The snake moved again at her voice, and he raised one finger, from the hand that still hung in the air just six inches from the grab bar, hoping she would figure out that it meant for her to be quiet. He was still working on getting himself backed up and out of striking range.
She was eight and smart for her age, despite the drugs she’d been exposed to in the womb. She’d know to be quiet.
“Shh. Stay put. Give me a minute, Gee Gee.”
He’d just managed to get his foot on the ground and was slowly shifting his weight to it when he heard something that sounded very much like a shotgun being cocked.
He had a twenty gauge in his pickup. Unloaded. Although the shells were in the glove box. Gina knew how to use it, but she’d never shot it. The recoil would knock her on her butt and possibly break her shoulder. She was small for her age. Plus, she’d grown up with guns and would never touch it without permission.
He must have misheard.
There was a broom strapped to the side of the combine. He could use it to move the snake out of the way once he backed up enough that he could walk around.
He’d just managed to get enough weight on his back foot that he could start sliding his front foot back when a voice, low and close, startled him.
“Be still, rancher dude.”
A woman’s voice. Slightly husky and sounding like she’d grown up on the South Side of Chicago.

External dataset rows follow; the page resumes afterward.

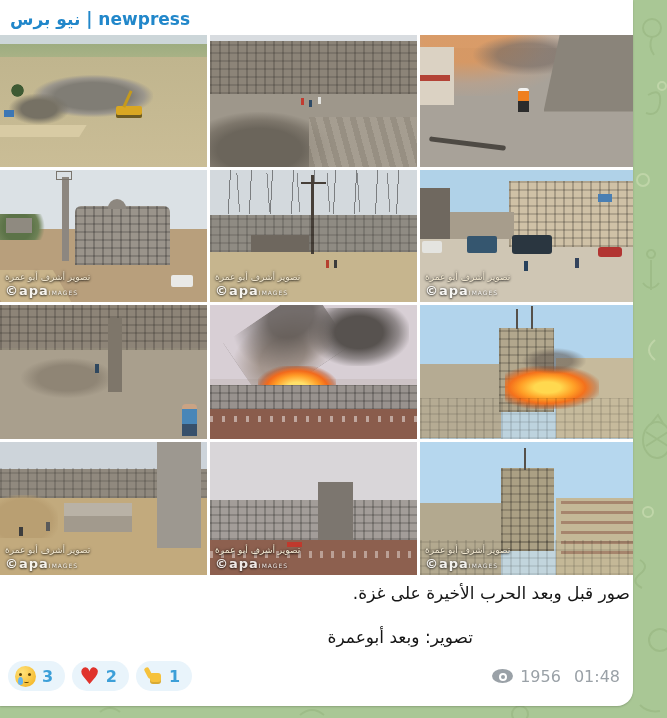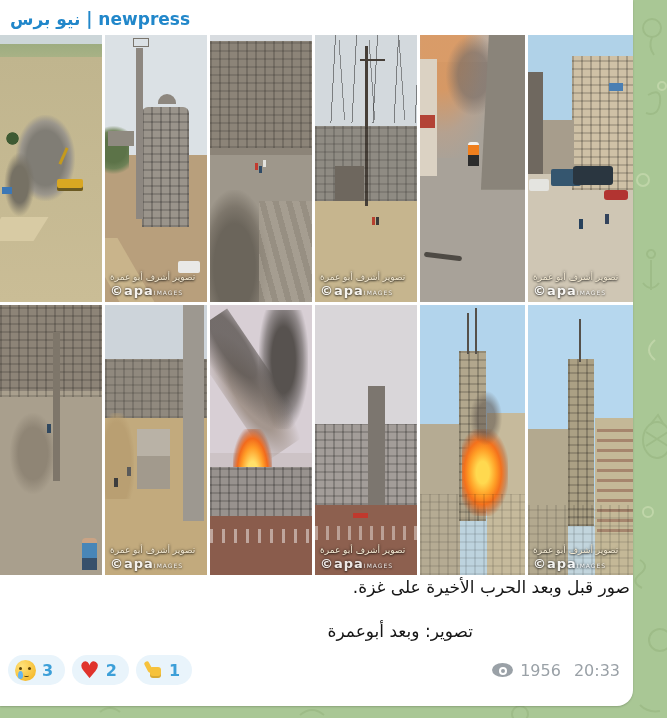--- a/index.html
+++ b/index.html
@@ -20,7 +20,7 @@
   
   .grid { display:grid; grid-template-columns:207px 207px 213px;
           grid-template-rows:267px 270px; gap:3px; width:633px; }
-  .cell { display:flex; flex-direction:row; gap:3px; }
+  .cell { display:flex; flex-direction:column; gap:3px; }
   .ph { position:relative; flex:1 1 0; overflow:hidden; cursor:pointer; }
   .el { position:absolute; display:block; }
   .wspk { background:

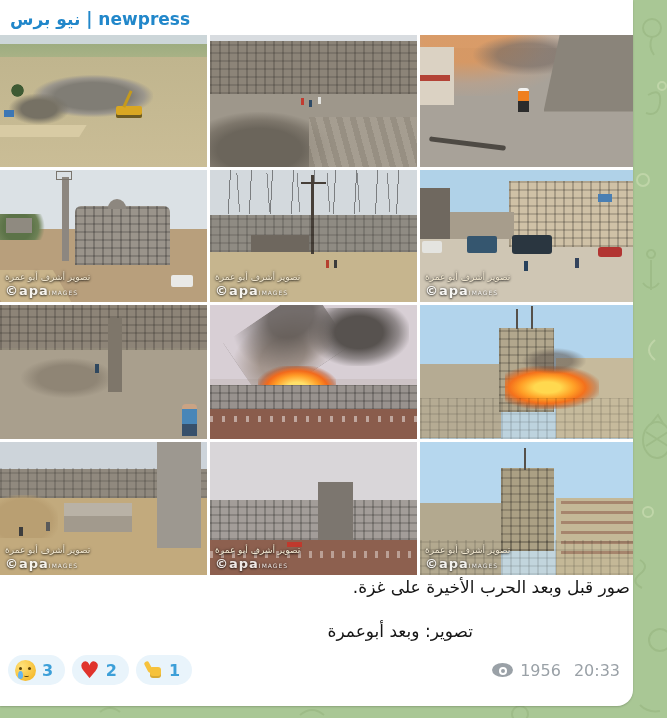--- a/index.html
+++ b/index.html
@@ -49,7 +49,7 @@
   .p6b { background:linear-gradient(180deg,#b6d7ee 0 70%,#c2d5dd 70% 100%); }
 
   
-  .caption { direction:rtl; color:#151515; }
+  .caption { direction:rtl; padding-top:6px; color:#151515; }
   .caption p { width:fit-content; font-size:17px; line-height:24px; }
   .cap1 { margin:0 3px 0 0; }
   .cap2 { margin:20px 160px 0 0; }

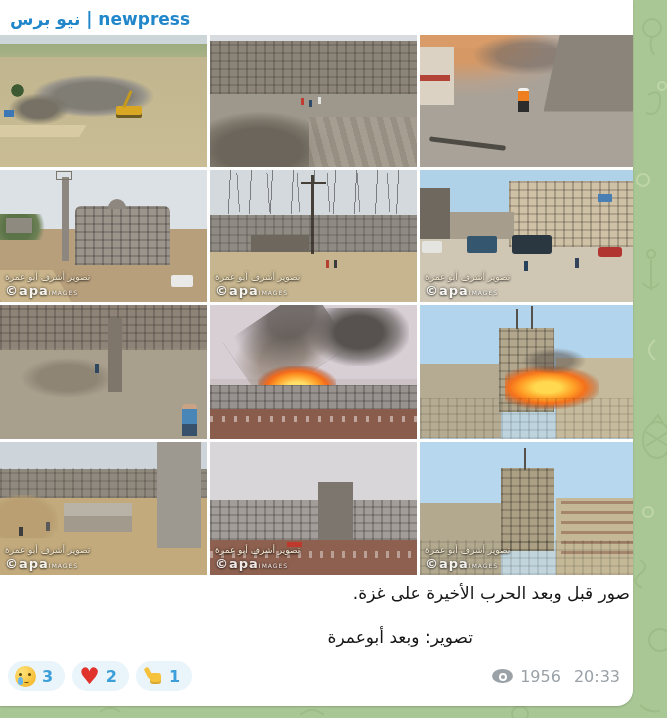--- a/index.html
+++ b/index.html
@@ -294,7 +294,7 @@
       <div class="views">
         <span class="eye"></span>
         <span class="num">1956</span>
-        <span class="time">20:33</span>
+        <span class="time">01:48</span>
       </div>
     </div>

He wanted to whip his head around but resisted. Barely.
In the next second, a shotgun blast rent the air. The snake flew up and flopped back down on the ground with a thud. Its head barely attached to the body, red staining the dusty ground.
Clay spun in time to see the small woman slamming the next shell into the chamber and taking a quick second to aim before she pinched off another shot.
That one took the head clear off.
She made like she was going to shove another shell into the chamber.
“I think we can safely say it’s dead,” Clay murmured.
If the woman sounded like she belonged in Chicago, she looked even more like it. Her eyebrow was pierced along with her lip—a piercing that looked as much like a weapon, with its sharp, pointed tip, as a decoration. Her hair was jet black, tightly curled, and her skin was the golden brown of an October corn field ripe for harvest. Her jeans hugged her legs and had more holes than material. Her tight shirt showed an hourglass figure.
But it was the tattoo that poked out from behind her ear and curved around the side of her neck that tripped the switch in his brain.
“Reina?” he said. It was a question, but he already knew the answer. Gina’s mother had found him.